The Doc Project

Stuart McLean's former radio students remember his most unforgettable lessons

Stuart McLean's radio documentary class at Ryerson University was one of the best courses I ever took. As a teacher, Stuart was the same "national treasure" you got to know on the radio: a humble, witty raconteur who loved to pass on what he learned.
Stuart McLean, left, and his radio documentary class from the 1996-97 academic year at Ryerson University in Toronto.

Stuart McLean's radio documentary class at Ryerson University was one of the best courses I ever took.

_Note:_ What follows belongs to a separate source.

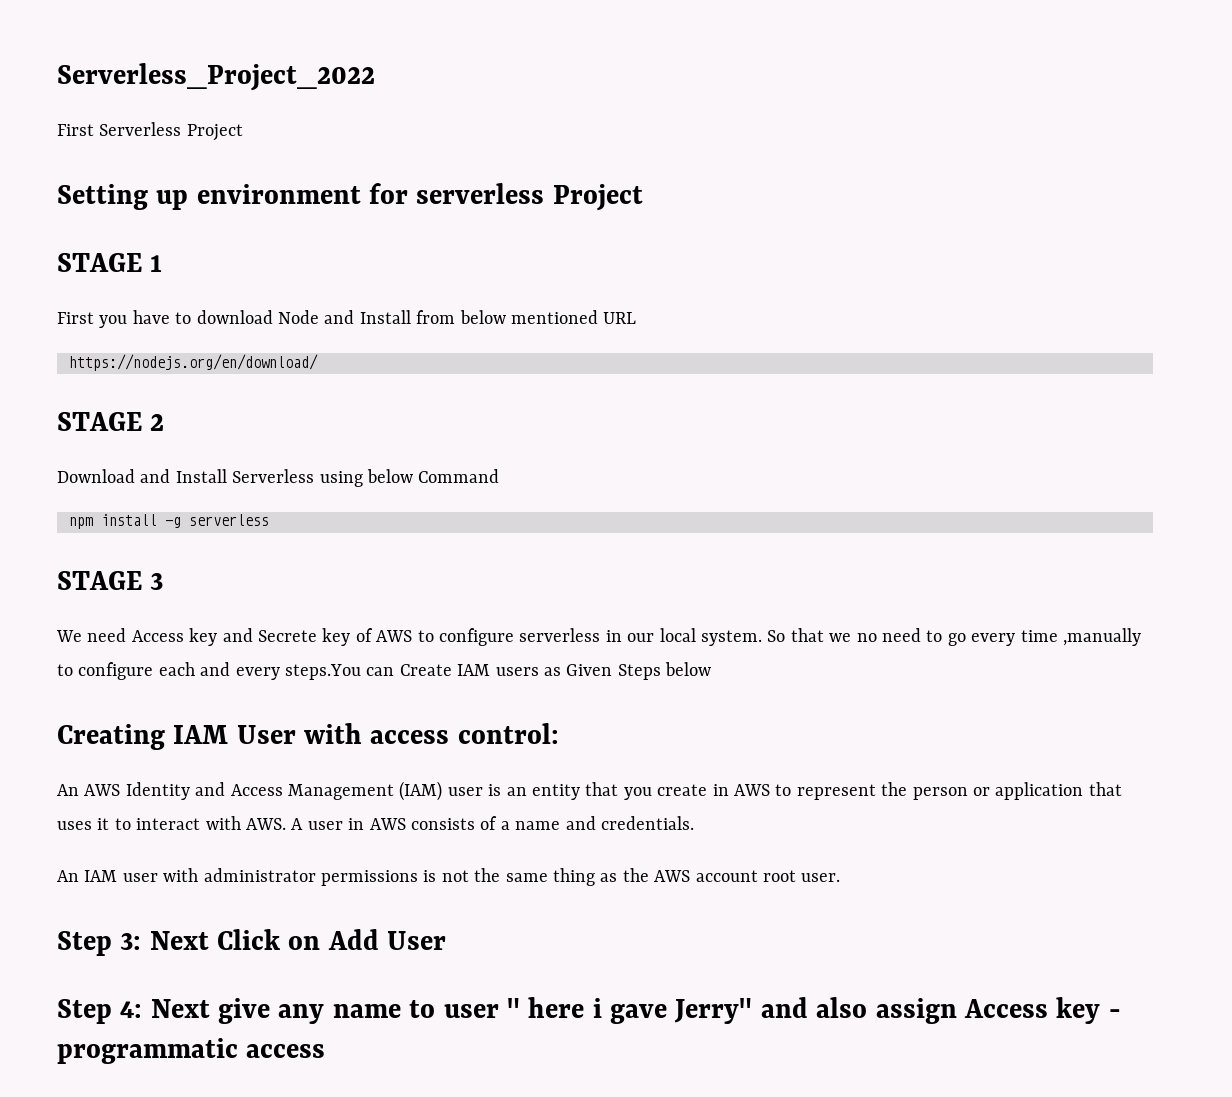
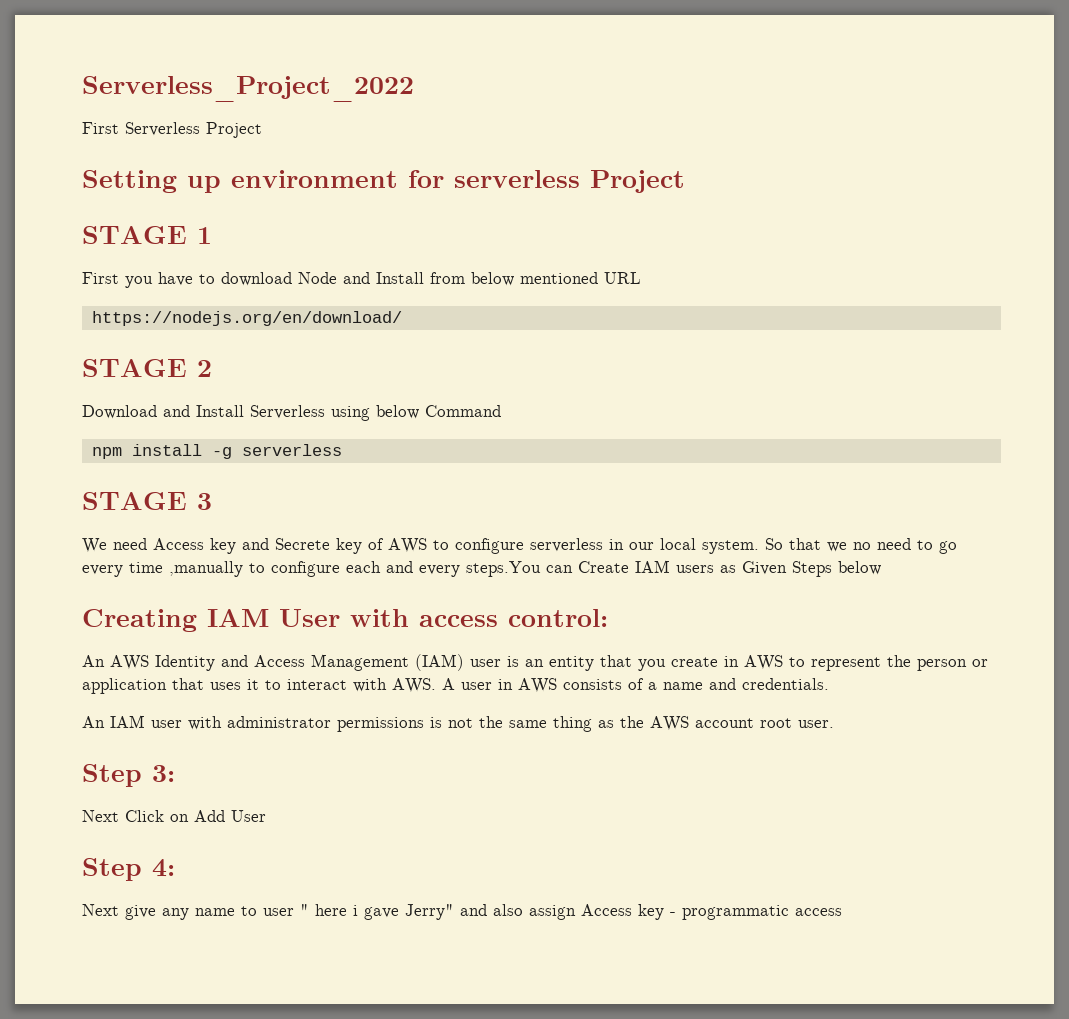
(142, 941) none -> (175, 773) //
(143, 1009) none -> (175, 868) //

Every week, during the second and final year of my journalism program in 1996/97, I got to sit around a big table with a bunch of other students and learn radio-making from one of the masters.

Celebrating a side of Stuart McLean you may not know: documentary maker

In the late 1970s the U.S. was losing the battle in their war on drugs. Stuart McLean travelled to Florida — the distribution point of marijuana to North America — and aboard the United States Coast Guard cutter, Steadfast, for his documentary, The New Goldrush. Listen →

As a teacher, Stuart was the same "national treasure" you got to know on the radio: a humble, witty raconteur who loved to pass on what he learned. His classes always unfolded in a fun, easygoing way, just like his radio programs. And I always felt better at the end.

Stuart's class involved just as much listening as teaching. Even though it was 20 years ago, I still remember one of his radio documentaries that he played for us.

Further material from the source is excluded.